• Task to carry out: Below are the records. Gather each line that holds "padding".

*** Given entries Section Begins ***

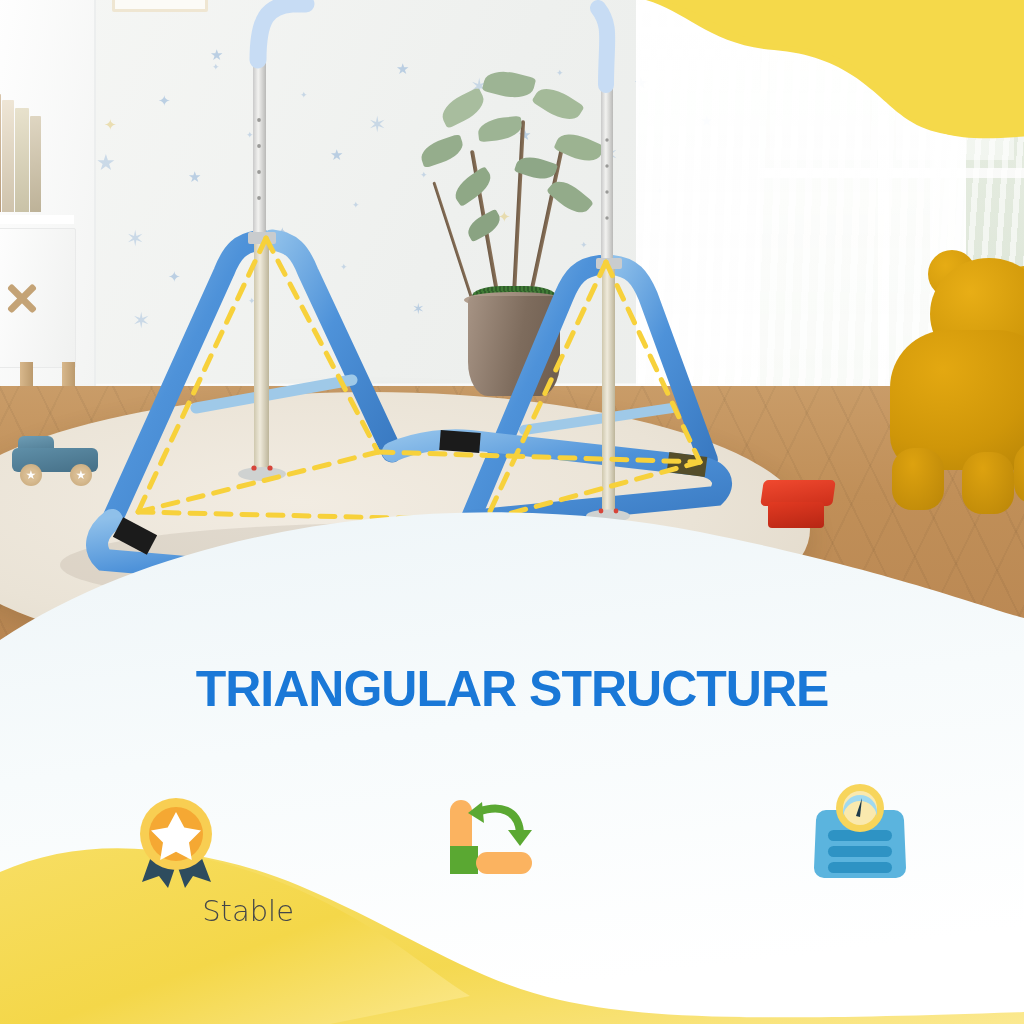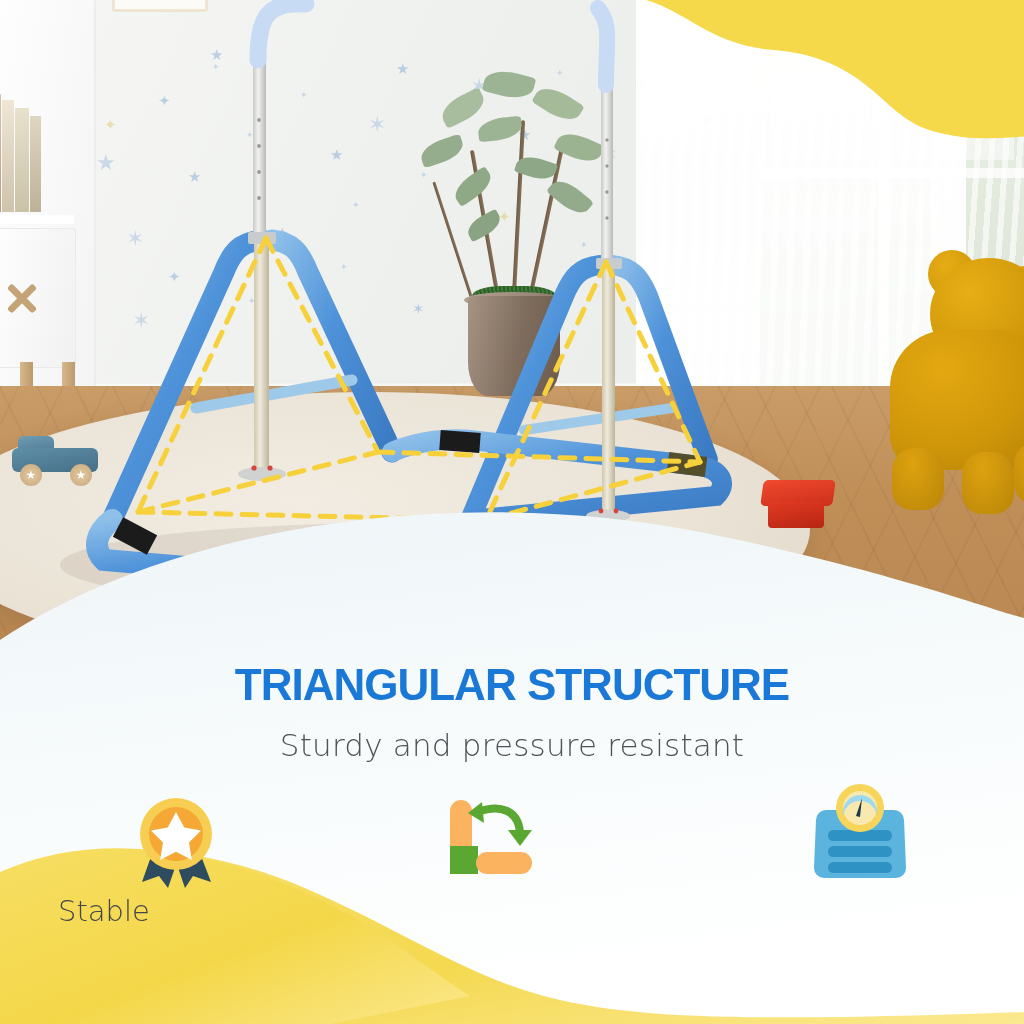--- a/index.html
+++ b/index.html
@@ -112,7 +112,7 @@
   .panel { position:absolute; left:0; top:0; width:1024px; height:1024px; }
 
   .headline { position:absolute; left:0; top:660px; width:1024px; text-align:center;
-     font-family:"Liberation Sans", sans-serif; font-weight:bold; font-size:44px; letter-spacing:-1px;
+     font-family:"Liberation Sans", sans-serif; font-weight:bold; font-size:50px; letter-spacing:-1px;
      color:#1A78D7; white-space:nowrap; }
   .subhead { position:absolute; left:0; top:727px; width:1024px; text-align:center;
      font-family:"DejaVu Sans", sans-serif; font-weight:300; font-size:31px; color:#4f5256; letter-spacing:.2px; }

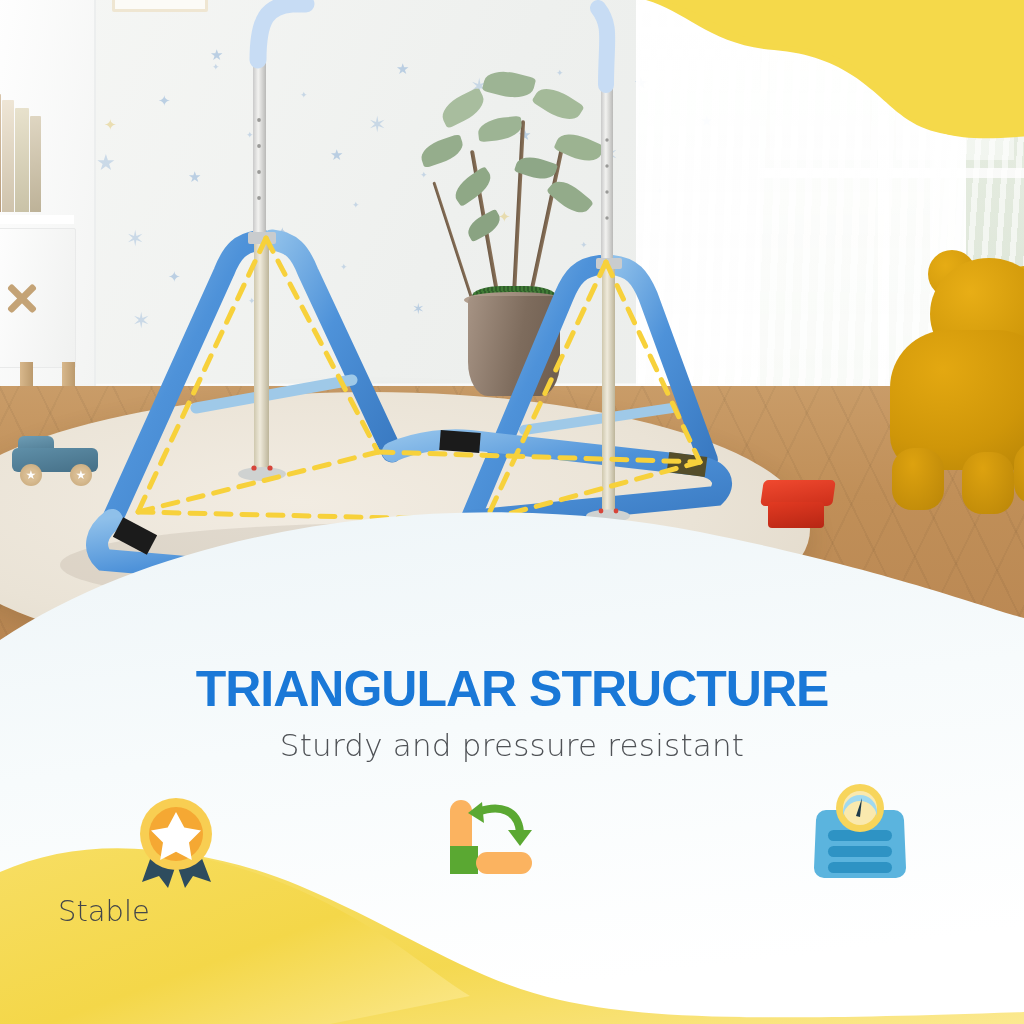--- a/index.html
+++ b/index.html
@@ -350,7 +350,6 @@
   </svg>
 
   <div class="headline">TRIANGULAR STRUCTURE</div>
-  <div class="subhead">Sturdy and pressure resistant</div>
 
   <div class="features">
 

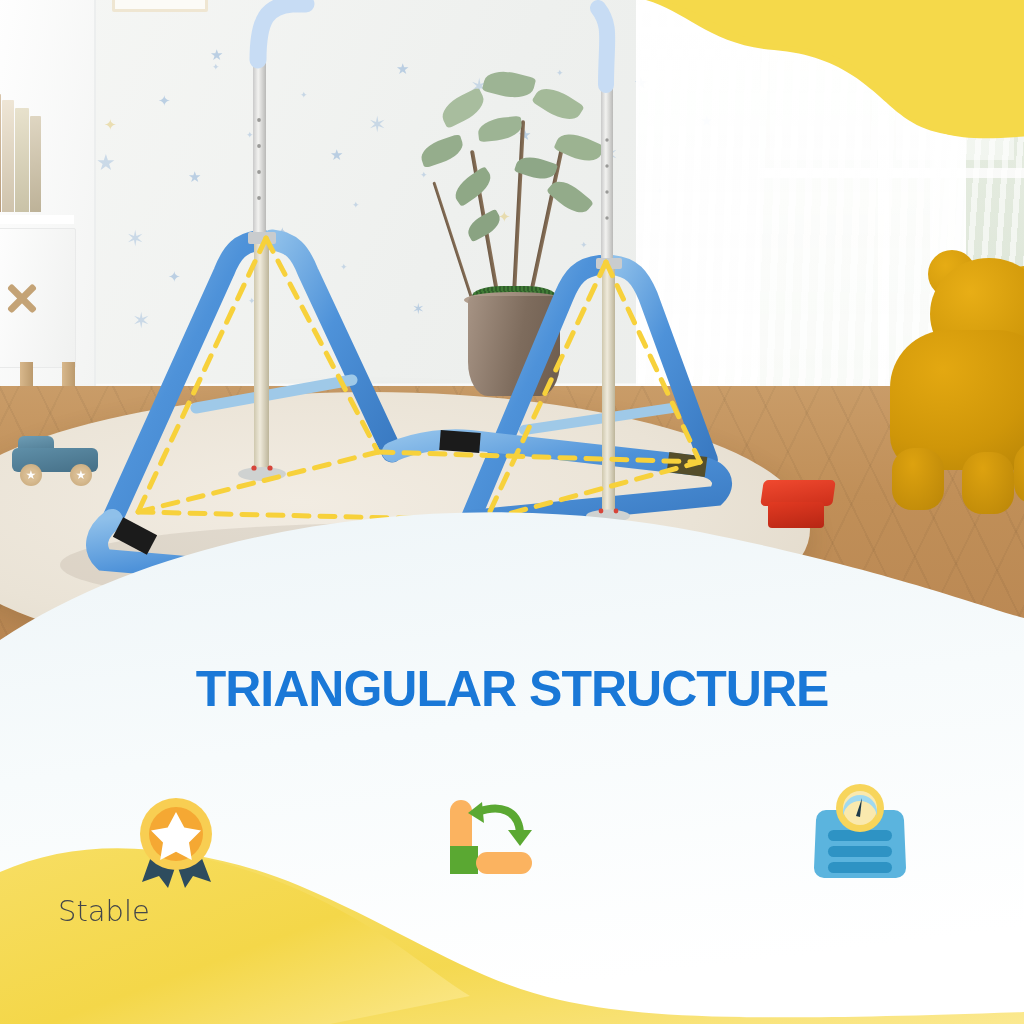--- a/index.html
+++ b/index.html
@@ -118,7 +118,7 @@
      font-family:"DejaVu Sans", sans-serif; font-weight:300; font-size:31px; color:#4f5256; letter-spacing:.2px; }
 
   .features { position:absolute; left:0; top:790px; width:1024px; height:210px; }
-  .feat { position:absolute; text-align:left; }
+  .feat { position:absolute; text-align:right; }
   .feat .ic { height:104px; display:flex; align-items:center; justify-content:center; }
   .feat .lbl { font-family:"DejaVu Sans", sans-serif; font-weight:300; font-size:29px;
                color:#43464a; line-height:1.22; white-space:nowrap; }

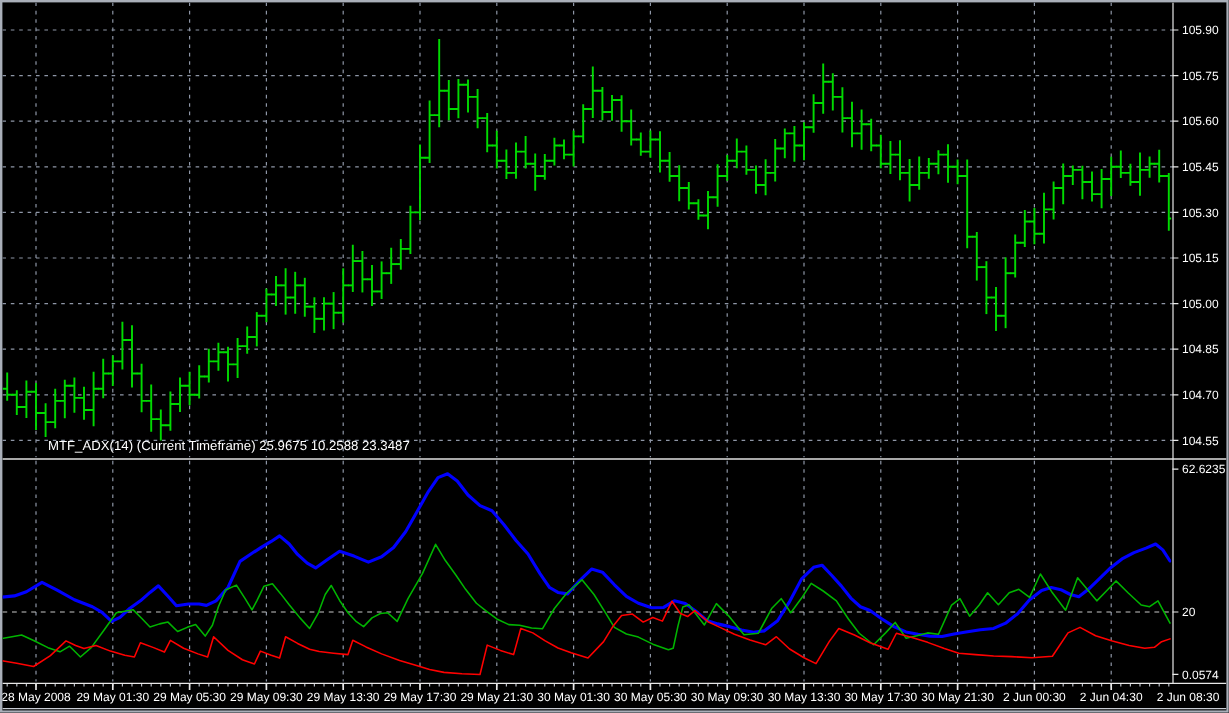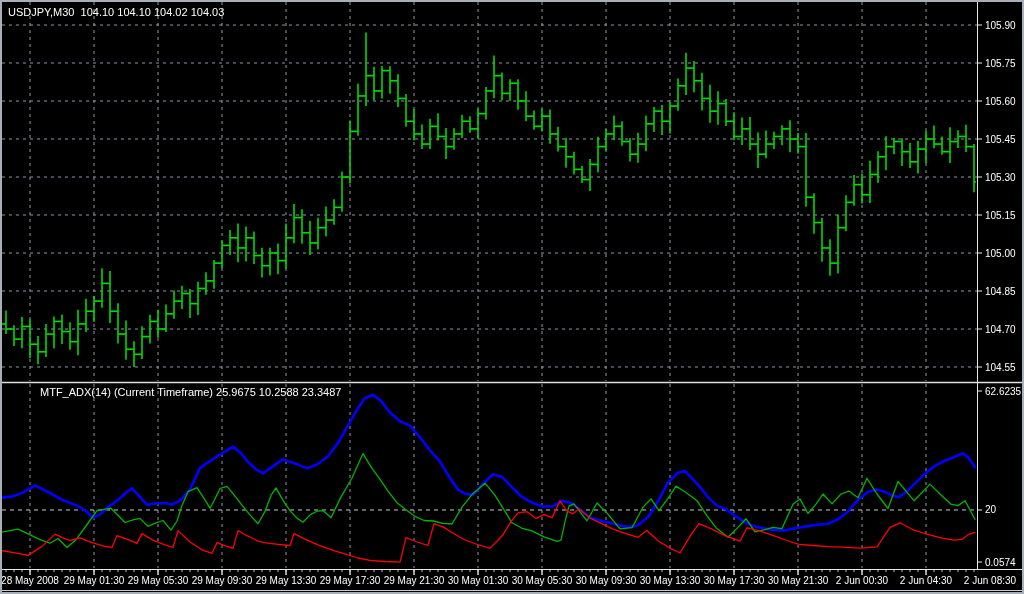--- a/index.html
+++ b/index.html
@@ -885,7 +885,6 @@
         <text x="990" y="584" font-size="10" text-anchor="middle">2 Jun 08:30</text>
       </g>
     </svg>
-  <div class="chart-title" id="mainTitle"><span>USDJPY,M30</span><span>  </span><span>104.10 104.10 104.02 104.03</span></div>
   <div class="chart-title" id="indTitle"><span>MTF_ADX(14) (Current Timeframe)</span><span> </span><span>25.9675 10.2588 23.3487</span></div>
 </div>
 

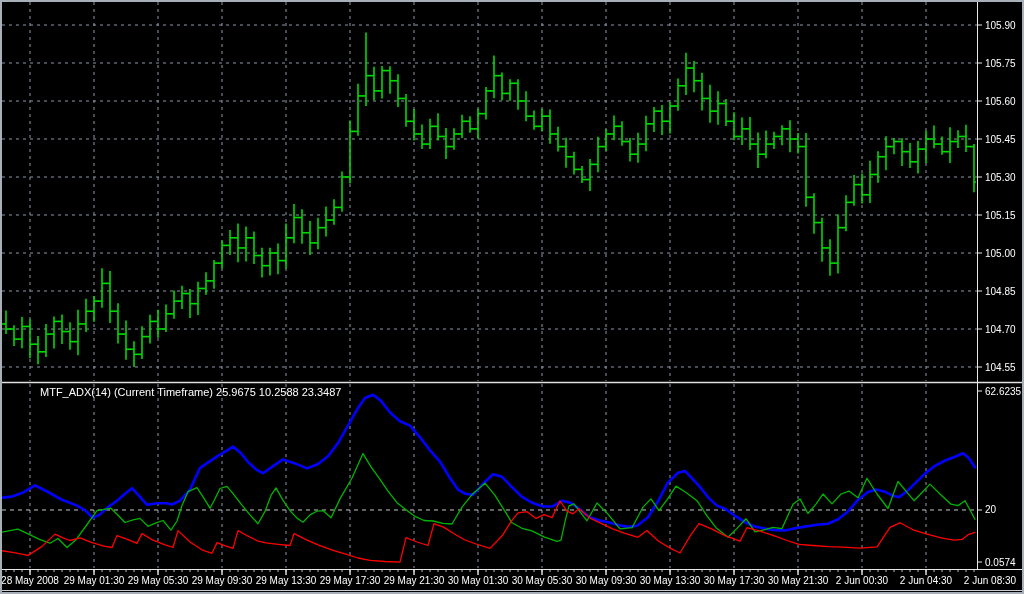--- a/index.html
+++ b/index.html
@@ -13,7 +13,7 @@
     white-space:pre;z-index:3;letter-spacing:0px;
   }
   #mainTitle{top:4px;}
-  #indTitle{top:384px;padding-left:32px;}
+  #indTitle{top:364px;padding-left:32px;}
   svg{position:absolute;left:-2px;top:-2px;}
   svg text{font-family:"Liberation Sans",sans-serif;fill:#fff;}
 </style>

*** Given entries Section Ends ***

• Answer to this exercise:
-  #indTitle{top:384px;padding-left:32px;}
+  #indTitle{top:364px;padding-left:32px;}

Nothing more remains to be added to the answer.